**Problem requirements**. Every record, apart from its pictures, should be repeated exactly.

**Study material**.
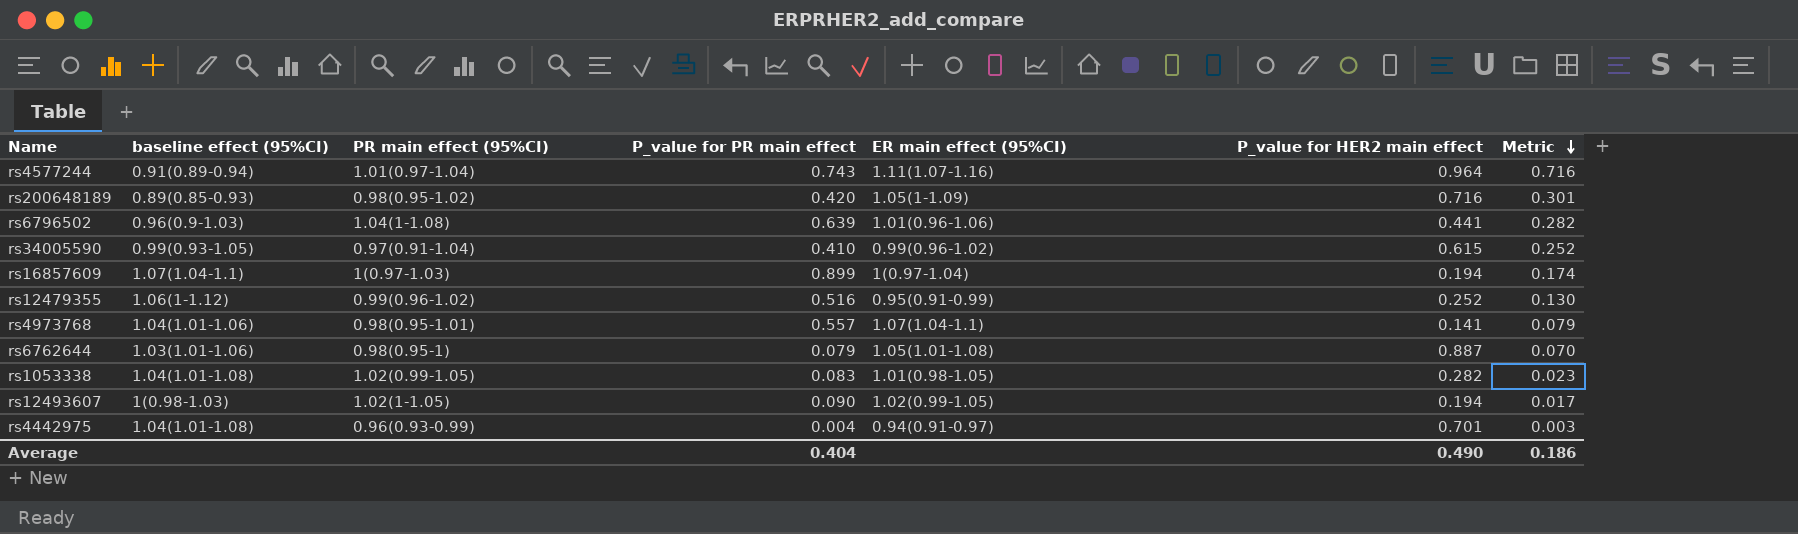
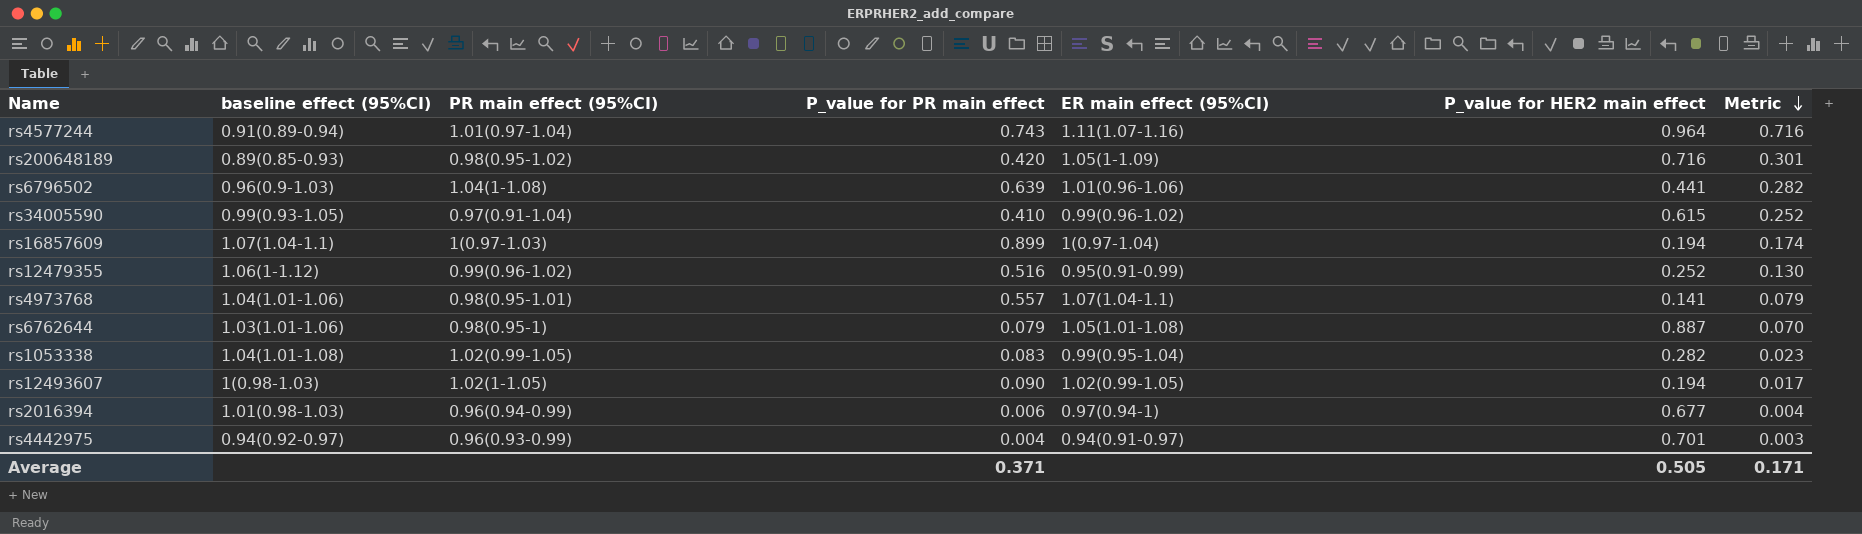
rs1053338 | ER main effect (95%CI): 1.01(0.98-1.05) -> 0.99(0.95-1.04)
row rs2016394: none -> 1.01(0.98-1.03) | 0.96(0.94-0.99) | 0.006 | 0.97(0.94-1) | 0.677 | 0.004
rs4442975 | baseline effect (95%CI): 1.04(1.01-1.08) -> 0.94(0.92-0.97)
Average | P_value for PR main effect: 0.404 -> 0.371
Average | P_value for HER2 main effect: 0.490 -> 0.505
Average | Metric: 0.186 -> 0.171

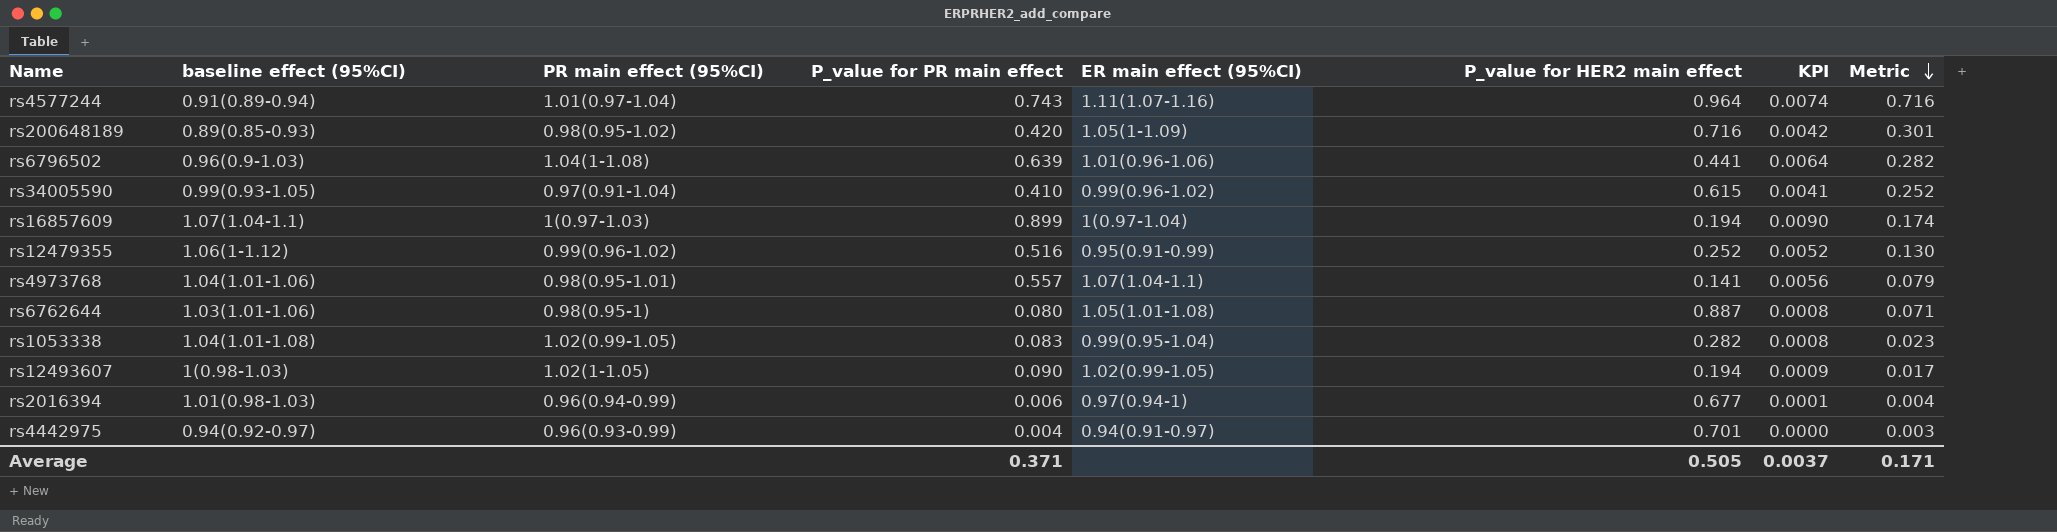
column KPI | formula: none -> [P_value for PR main effect] * 0.01
rs6762644 | P_value for PR main effect: 0.079 -> 0.080
rs6762644 | Metric: 0.070 -> 0.071

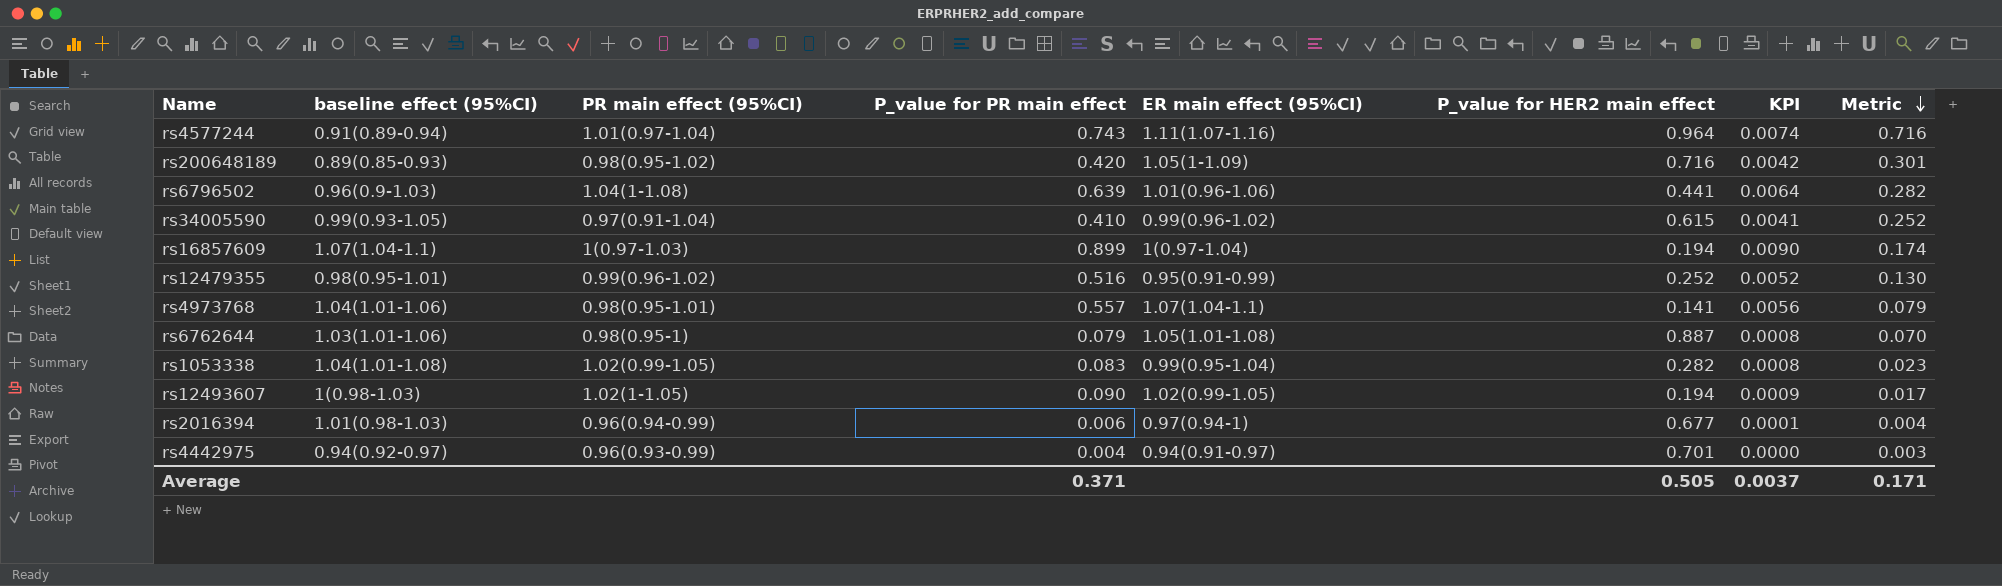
rs12479355 | baseline effect (95%CI): 1.06(1-1.12) -> 0.98(0.95-1.01)
rs6762644 | P_value for PR main effect: 0.080 -> 0.079
rs6762644 | Metric: 0.071 -> 0.070

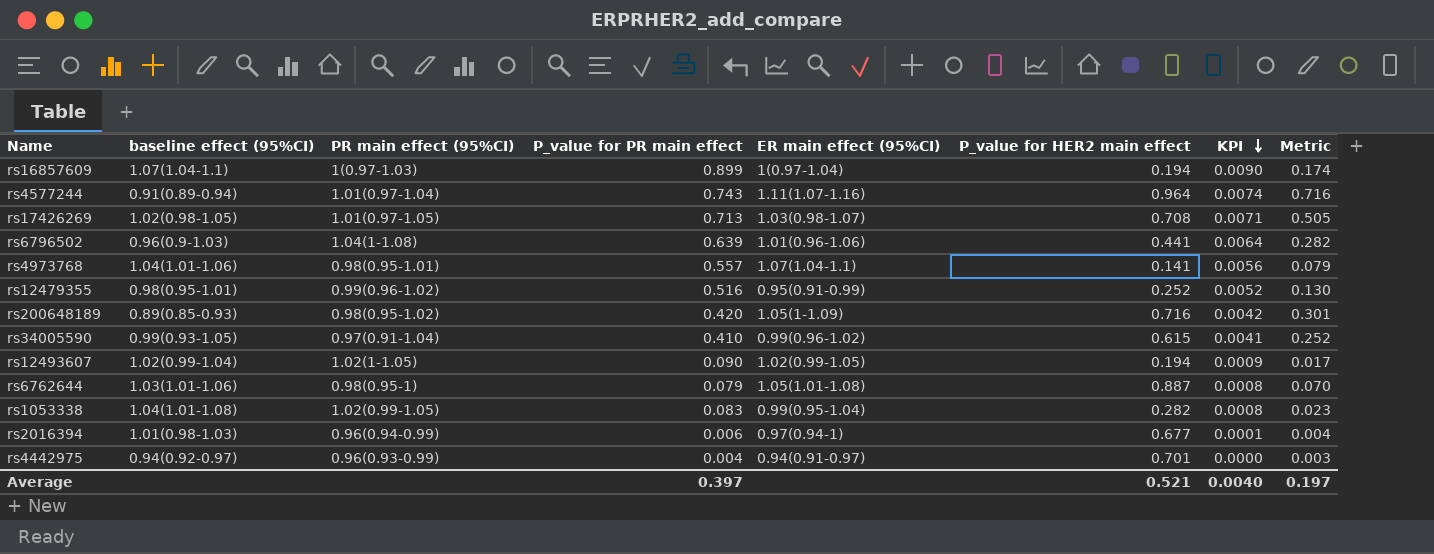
row order: Metric descending -> KPI descending
row rs17426269: none -> 1.02(0.98-1.05) | 1.01(0.97-1.05) | 0.713 | 1.03(0.98-1.07) | 0.708 | 0.0071 | 0.505
rs12493607 | baseline effect (95%CI): 1(0.98-1.03) -> 1.02(0.99-1.04)
Average | P_value for PR main effect: 0.371 -> 0.397
Average | P_value for HER2 main effect: 0.505 -> 0.521
Average | KPI: 0.0037 -> 0.0040
Average | Metric: 0.171 -> 0.197

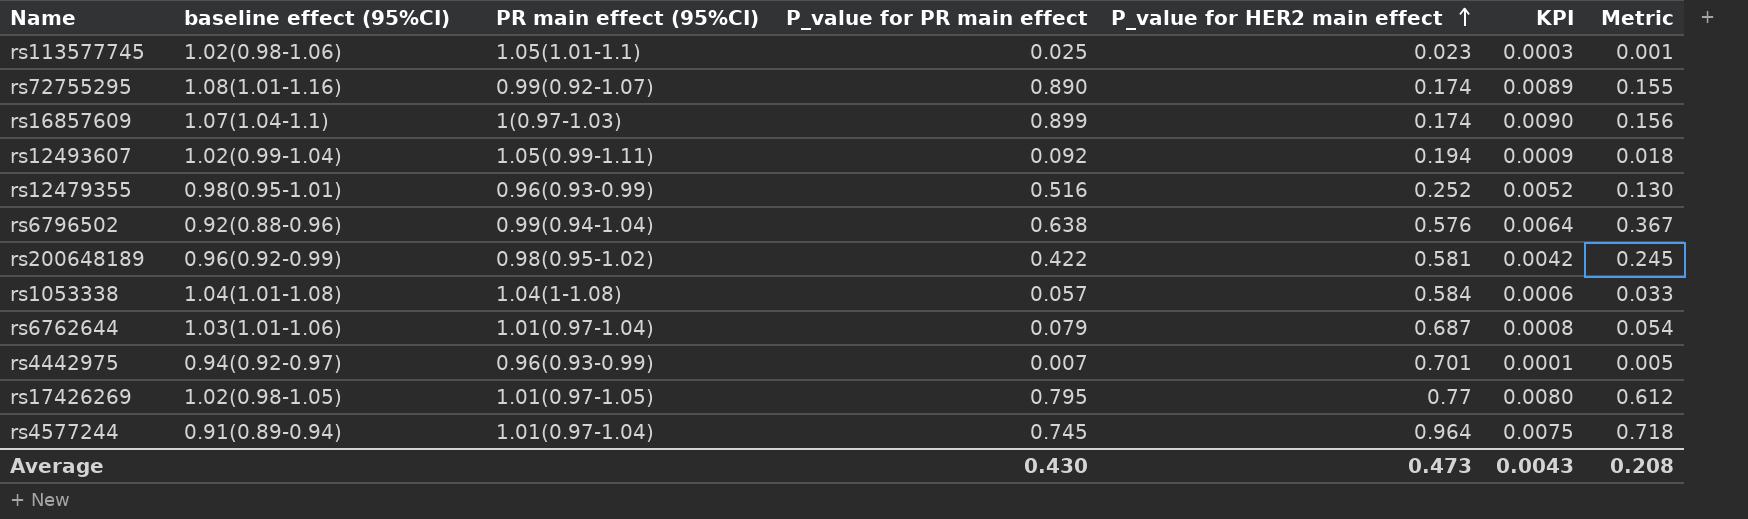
row order: KPI descending -> P_value for HER2 main effect ascending
column ER main effect (95%CI) | position: 5 -> none
row rs4973768: 1.04(1.01-1.06) | 0.98(0.95-1.01) | 0.557 | 1.07(1.04-1.1) | 0.141 | 0.0056 | 0.079 -> none
row rs34005590: 0.99(0.93-1.05) | 0.97(0.91-1.04) | 0.410 | 0.99(0.96-1.02) | 0.615 | 0.0041 | 0.252 -> none
row rs2016394: 1.01(0.98-1.03) | 0.96(0.94-0.99) | 0.006 | 0.97(0.94-1) | 0.677 | 0.0001 | 0.004 -> none
row rs113577745: none -> 1.02(0.98-1.06) | 1.05(1.01-1.1) | 0.025 | 0.023 | 0.0003 | 0.001
row rs72755295: none -> 1.08(1.01-1.16) | 0.99(0.92-1.07) | 0.890 | 0.174 | 0.0089 | 0.155
rs16857609 | P_value for HER2 main effect: 0.194 -> 0.174
rs16857609 | Metric: 0.174 -> 0.156
rs12493607 | PR main effect (95%CI): 1.02(1-1.05) -> 1.05(0.99-1.11)
rs12493607 | P_value for PR main effect: 0.090 -> 0.092
rs12493607 | Metric: 0.017 -> 0.018
rs12479355 | PR main effect (95%CI): 0.99(0.96-1.02) -> 0.96(0.93-0.99)
rs6796502 | baseline effect (95%CI): 0.96(0.9-1.03) -> 0.92(0.88-0.96)
rs6796502 | PR main effect (95%CI): 1.04(1-1.08) -> 0.99(0.94-1.04)
rs6796502 | P_value for PR main effect: 0.639 -> 0.638
rs6796502 | P_value for HER2 main effect: 0.441 -> 0.576
rs6796502 | Metric: 0.282 -> 0.367
rs200648189 | baseline effect (95%CI): 0.89(0.85-0.93) -> 0.96(0.92-0.99)
rs200648189 | P_value for PR main effect: 0.420 -> 0.422
rs200648189 | P_value for HER2 main effect: 0.716 -> 0.581
rs200648189 | Metric: 0.301 -> 0.245
rs1053338 | PR main effect (95%CI): 1.02(0.99-1.05) -> 1.04(1-1.08)
rs1053338 | P_value for PR main effect: 0.083 -> 0.057
rs1053338 | P_value for HER2 main effect: 0.282 -> 0.584
rs1053338 | KPI: 0.0008 -> 0.0006
rs1053338 | Metric: 0.023 -> 0.033
rs6762644 | PR main effect (95%CI): 0.98(0.95-1) -> 1.01(0.97-1.04)
rs6762644 | P_value for HER2 main effect: 0.887 -> 0.687
rs6762644 | Metric: 0.070 -> 0.054
rs4442975 | P_value for PR main effect: 0.004 -> 0.007
rs4442975 | KPI: 0.0000 -> 0.0001
rs4442975 | Metric: 0.003 -> 0.005
rs17426269 | P_value for PR main effect: 0.713 -> 0.795
rs17426269 | P_value for HER2 main effect: 0.708 -> 0.77
rs17426269 | KPI: 0.0071 -> 0.0080
rs17426269 | Metric: 0.505 -> 0.612
rs4577244 | P_value for PR main effect: 0.743 -> 0.745
rs4577244 | KPI: 0.0074 -> 0.0075
rs4577244 | Metric: 0.716 -> 0.718
Average | P_value for PR main effect: 0.397 -> 0.430
Average | P_value for HER2 main effect: 0.521 -> 0.473
Average | KPI: 0.0040 -> 0.0043
Average | Metric: 0.197 -> 0.208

**Finished exercise**.
rs1053338 | ER main effect (95%CI): 1.01(0.98-1.05) -> 0.99(0.95-1.04)
row rs2016394: none -> 1.01(0.98-1.03) | 0.96(0.94-0.99) | 0.006 | 0.97(0.94-1) | 0.677 | 0.004
rs4442975 | baseline effect (95%CI): 1.04(1.01-1.08) -> 0.94(0.92-0.97)
Average | P_value for PR main effect: 0.404 -> 0.371
Average | P_value for HER2 main effect: 0.490 -> 0.505
Average | Metric: 0.186 -> 0.171

column KPI | formula: none -> [P_value for PR main effect] * 0.01
rs6762644 | P_value for PR main effect: 0.079 -> 0.080
rs6762644 | Metric: 0.070 -> 0.071

rs12479355 | baseline effect (95%CI): 1.06(1-1.12) -> 0.98(0.95-1.01)
rs6762644 | P_value for PR main effect: 0.080 -> 0.079
rs6762644 | Metric: 0.071 -> 0.070

row order: Metric descending -> KPI descending
row rs17426269: none -> 1.02(0.98-1.05) | 1.01(0.97-1.05) | 0.713 | 1.03(0.98-1.07) | 0.708 | 0.0071 | 0.505
rs12493607 | baseline effect (95%CI): 1(0.98-1.03) -> 1.02(0.99-1.04)
Average | P_value for PR main effect: 0.371 -> 0.397
Average | P_value for HER2 main effect: 0.505 -> 0.521
Average | KPI: 0.0037 -> 0.0040
Average | Metric: 0.171 -> 0.197

row order: KPI descending -> P_value for HER2 main effect ascending
column ER main effect (95%CI) | position: 5 -> none
row rs4973768: 1.04(1.01-1.06) | 0.98(0.95-1.01) | 0.557 | 1.07(1.04-1.1) | 0.141 | 0.0056 | 0.079 -> none
row rs34005590: 0.99(0.93-1.05) | 0.97(0.91-1.04) | 0.410 | 0.99(0.96-1.02) | 0.615 | 0.0041 | 0.252 -> none
row rs2016394: 1.01(0.98-1.03) | 0.96(0.94-0.99) | 0.006 | 0.97(0.94-1) | 0.677 | 0.0001 | 0.004 -> none
row rs113577745: none -> 1.02(0.98-1.06) | 1.05(1.01-1.1) | 0.025 | 0.023 | 0.0003 | 0.001
row rs72755295: none -> 1.08(1.01-1.16) | 0.99(0.92-1.07) | 0.890 | 0.174 | 0.0089 | 0.155
rs16857609 | P_value for HER2 main effect: 0.194 -> 0.174
rs16857609 | Metric: 0.174 -> 0.156
rs12493607 | PR main effect (95%CI): 1.02(1-1.05) -> 1.05(0.99-1.11)
rs12493607 | P_value for PR main effect: 0.090 -> 0.092
rs12493607 | Metric: 0.017 -> 0.018
rs12479355 | PR main effect (95%CI): 0.99(0.96-1.02) -> 0.96(0.93-0.99)
rs6796502 | baseline effect (95%CI): 0.96(0.9-1.03) -> 0.92(0.88-0.96)
rs6796502 | PR main effect (95%CI): 1.04(1-1.08) -> 0.99(0.94-1.04)
rs6796502 | P_value for PR main effect: 0.639 -> 0.638
rs6796502 | P_value for HER2 main effect: 0.441 -> 0.576
rs6796502 | Metric: 0.282 -> 0.367
rs200648189 | baseline effect (95%CI): 0.89(0.85-0.93) -> 0.96(0.92-0.99)
rs200648189 | P_value for PR main effect: 0.420 -> 0.422
rs200648189 | P_value for HER2 main effect: 0.716 -> 0.581
rs200648189 | Metric: 0.301 -> 0.245
rs1053338 | PR main effect (95%CI): 1.02(0.99-1.05) -> 1.04(1-1.08)
rs1053338 | P_value for PR main effect: 0.083 -> 0.057
rs1053338 | P_value for HER2 main effect: 0.282 -> 0.584
rs1053338 | KPI: 0.0008 -> 0.0006
rs1053338 | Metric: 0.023 -> 0.033
rs6762644 | PR main effect (95%CI): 0.98(0.95-1) -> 1.01(0.97-1.04)
rs6762644 | P_value for HER2 main effect: 0.887 -> 0.687
rs6762644 | Metric: 0.070 -> 0.054
rs4442975 | P_value for PR main effect: 0.004 -> 0.007
rs4442975 | KPI: 0.0000 -> 0.0001
rs4442975 | Metric: 0.003 -> 0.005
rs17426269 | P_value for PR main effect: 0.713 -> 0.795
rs17426269 | P_value for HER2 main effect: 0.708 -> 0.77
rs17426269 | KPI: 0.0071 -> 0.0080
rs17426269 | Metric: 0.505 -> 0.612
rs4577244 | P_value for PR main effect: 0.743 -> 0.745
rs4577244 | KPI: 0.0074 -> 0.0075
rs4577244 | Metric: 0.716 -> 0.718
Average | P_value for PR main effect: 0.397 -> 0.430
Average | P_value for HER2 main effect: 0.521 -> 0.473
Average | KPI: 0.0040 -> 0.0043
Average | Metric: 0.197 -> 0.208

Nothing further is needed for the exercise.